◆ Extracted data entries:
..............................

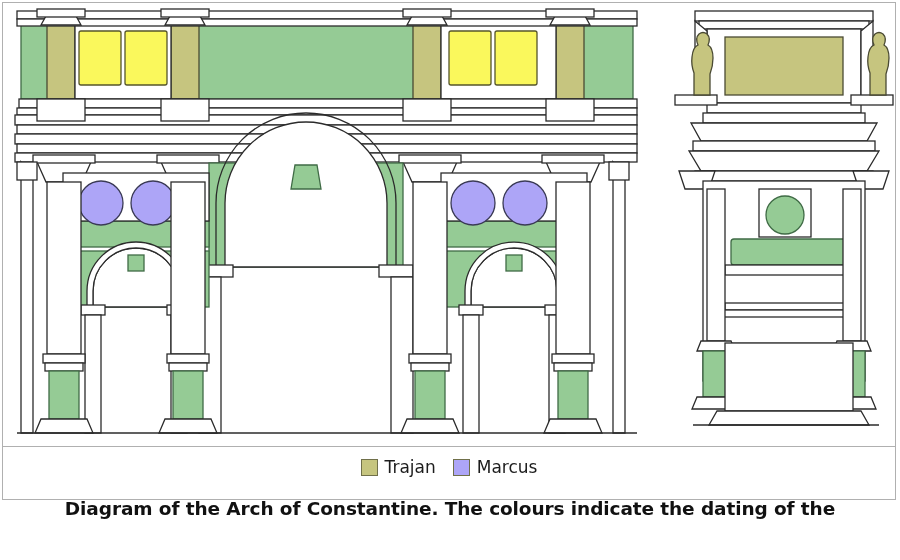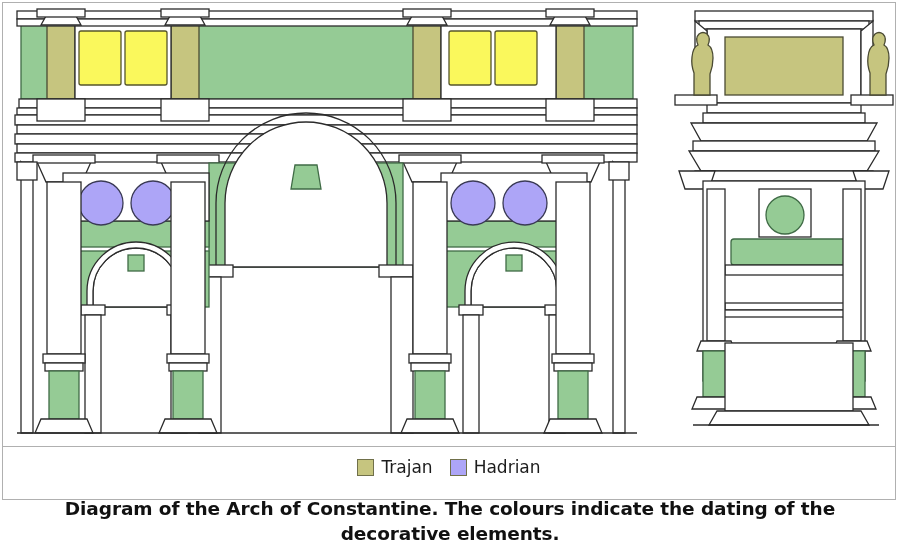--- a/index.html
+++ b/index.html
@@ -298,7 +298,7 @@
 
       <div class="legend-entry">
         <span class="legend-swatch" style="background: rgb(173, 165, 247);"></span>
-        <span class="legend-label">Hadrian</span>
+        <span class="legend-label">Marcus</span>
       </div>
 
 

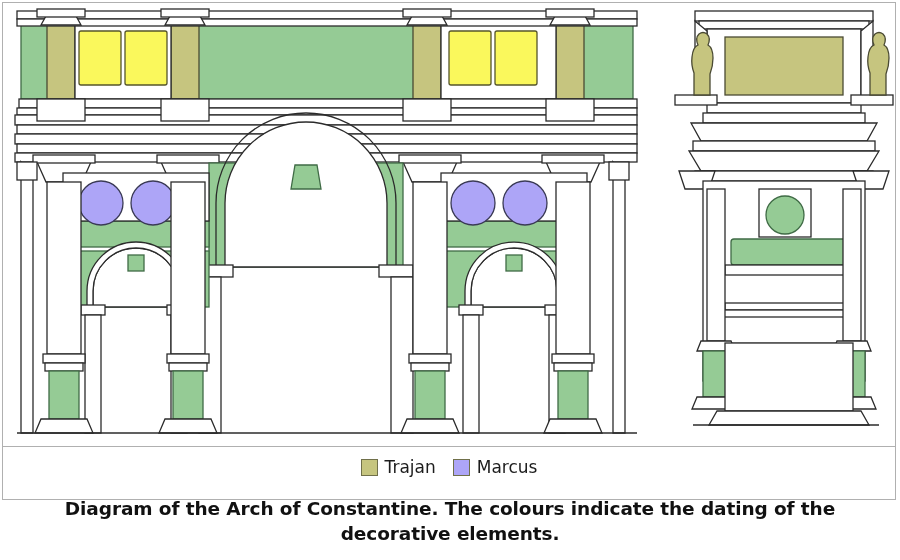--- a/index.html
+++ b/index.html
@@ -309,7 +309,6 @@
   <div class="caption">
     <span>Diagram of the Arch of Constantine. The colours indicate the dating of the</span>
     <br>
-    <span>decorative elements.</span>
   </div>
 
 </div>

..............................

◆ What is required:
Copy the lines from the entries above in which the word "legend" appears.

◆ Output for this task:
       <div class="legend-entry">
         <span class="legend-swatch" style="background: rgb(173, 165, 247);"></span>
-        <span class="legend-label">Hadrian</span>
+        <span class="legend-label">Marcus</span>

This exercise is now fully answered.